Welcome, class, to another lovely day for transfiguration. Today we will be working on transforming owls into opera glasses, but before we get into the spell, I would first like to discuss a couple of topics that I’ve mentioned a few times over the last few weeks.
As I told you all back in Lesson Four, intelligence plays an important role in determining the difficulty of an animate transformation. In general, it is a measure of mental complexity, more directly defined as the “ability to acquire and apply knowledge and skills.” This includes things such as problem solving, recognition, memory, communication, and creativity among a multitude of other factors. With all of these aspects to consider, it is immensely difficult to give a creature a numerical measure of “intelligence.” Some might say it is nearly impossible as the testing of any one of these skills has proven to be a difficult task. Many have tried to develop ways to obtain a relative measure of problem solving, self control, communication, and others amongst various species, but none have so far been able to produce accurate or verifiable results. For humans, there exists the IQ test, or Intelligence Quotient test, that is supposed to be a measure of one’s intelligence. It is a standardized test of sorts that grades relative to the societal average. Though it is widely used in the Muggle world as a means of academic or job placement, it faces plenty of criticism and is by no means a perfect test. Many critics argue that the test doesn’t measure all levels of intelligence and mainly focuses on those which are mathematical, scientific, and problem solving in nature. It does little to measure creativity or social intelligence. For our purpose, it is unhelpful as it can only be applied to humans, but is still worthy to note as human intelligence has been researched much more than that in other creatures and yet we still have no clear measure or understanding of it.

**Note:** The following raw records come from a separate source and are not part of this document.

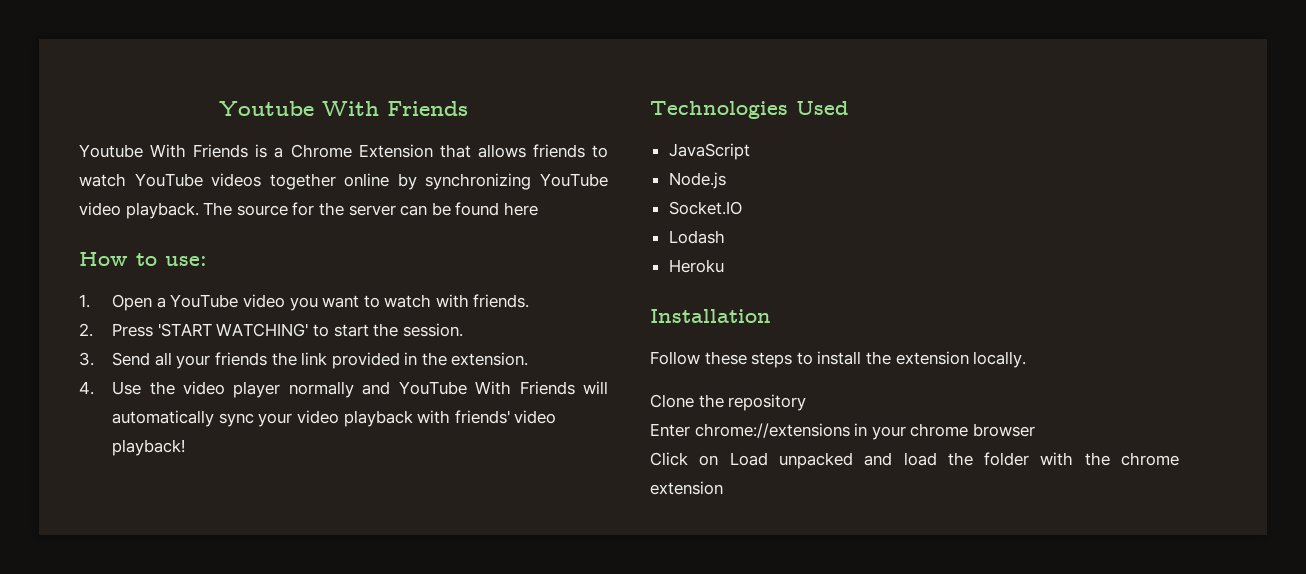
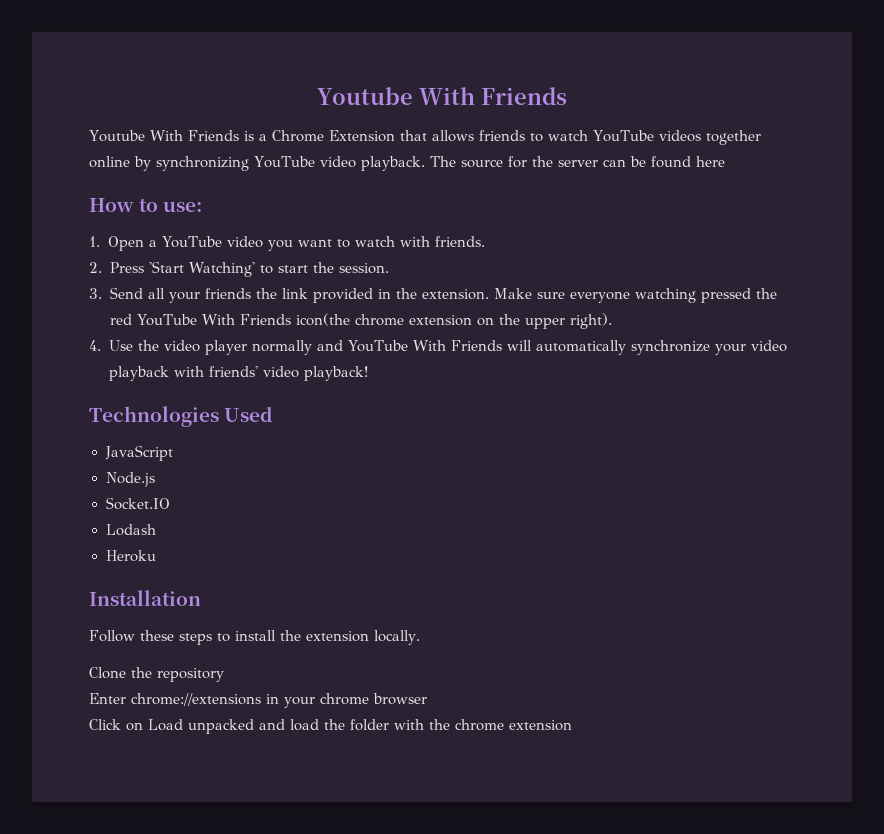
[157,323,309,337] 'START WATCHING' -> [148,261,256,277] 'Start Watching'
(529, 359) none -> [493,288,777,303] [109,313,613,329] Make sure everyone watching pressed the red YouTube With Friends icon(the chrome extension on the upper right).
[218,413,254,427] sync -> [631,340,711,355] synchronize

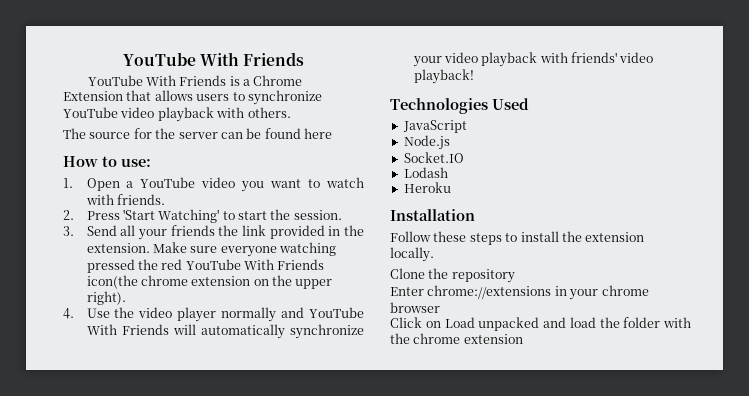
[317,87,413,105] Youtube -> [122,52,196,66] YouTube
[89,130,145,142] Youtube -> [87,75,143,86] YouTube
[478,130,761,145] [89,156,425,171] friends to watch YouTube videos together online by synchronizing YouTube video playback. -> [196,90,322,105] [63,107,291,122] users to synchronize YouTube video playback with others. //

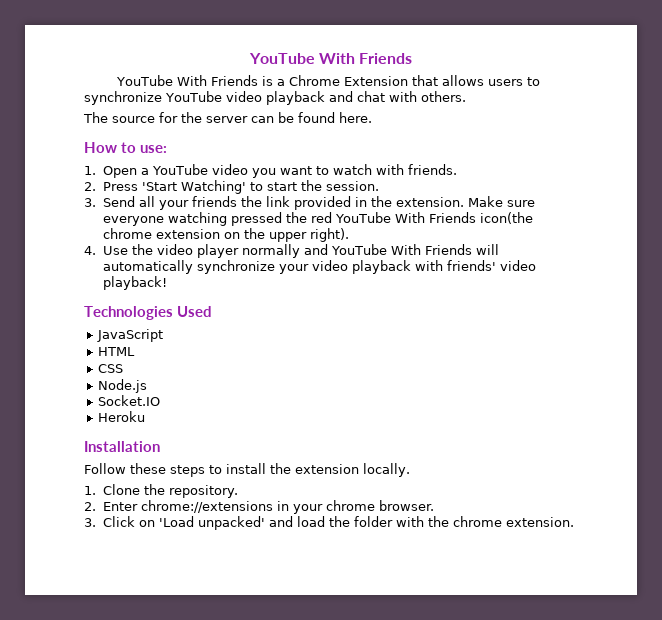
(214, 114) none -> [328,91,385,102] and chat
[304,128,332,139] here -> [339,112,372,123] here.
(467, 126) none -> [98,347,136,356] [98,364,124,373] // HTML // CSS
[403,167,448,178] // Lodash -> (161, 400) none
(434, 254) none -> [84,486,96,495] 1.
[451,269,515,283] repository // -> [168,485,239,498] [84,502,96,511] repository. // 2.
[390,302,440,313] [390,317,540,331] browser // Click on Load unpacked -> [378,500,435,511] [84,516,265,530] browser. // 3. Click on 'Load unpacked'
[463,334,523,344] extension -> [505,517,574,527] extension.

Taking all of this into account, you may be wondering how in the world we are supposed to apply this to transfiguration when we can barely even define it. The answer to that is the same as with most other aspects of transformation: we use our intuition and what we do know to get a general feel for the intelligence of the creature we are working with. Just as how I hope many of you are getting to the point in your transfigurative careers in which you no longer need to explicitly list out all of the sensual aspects of your target objects to get an idea for the level of concentration you need, you will also get to the point where it does not take much analysis to get an idea for the mental complexity and level of intelligence of your targeted creature.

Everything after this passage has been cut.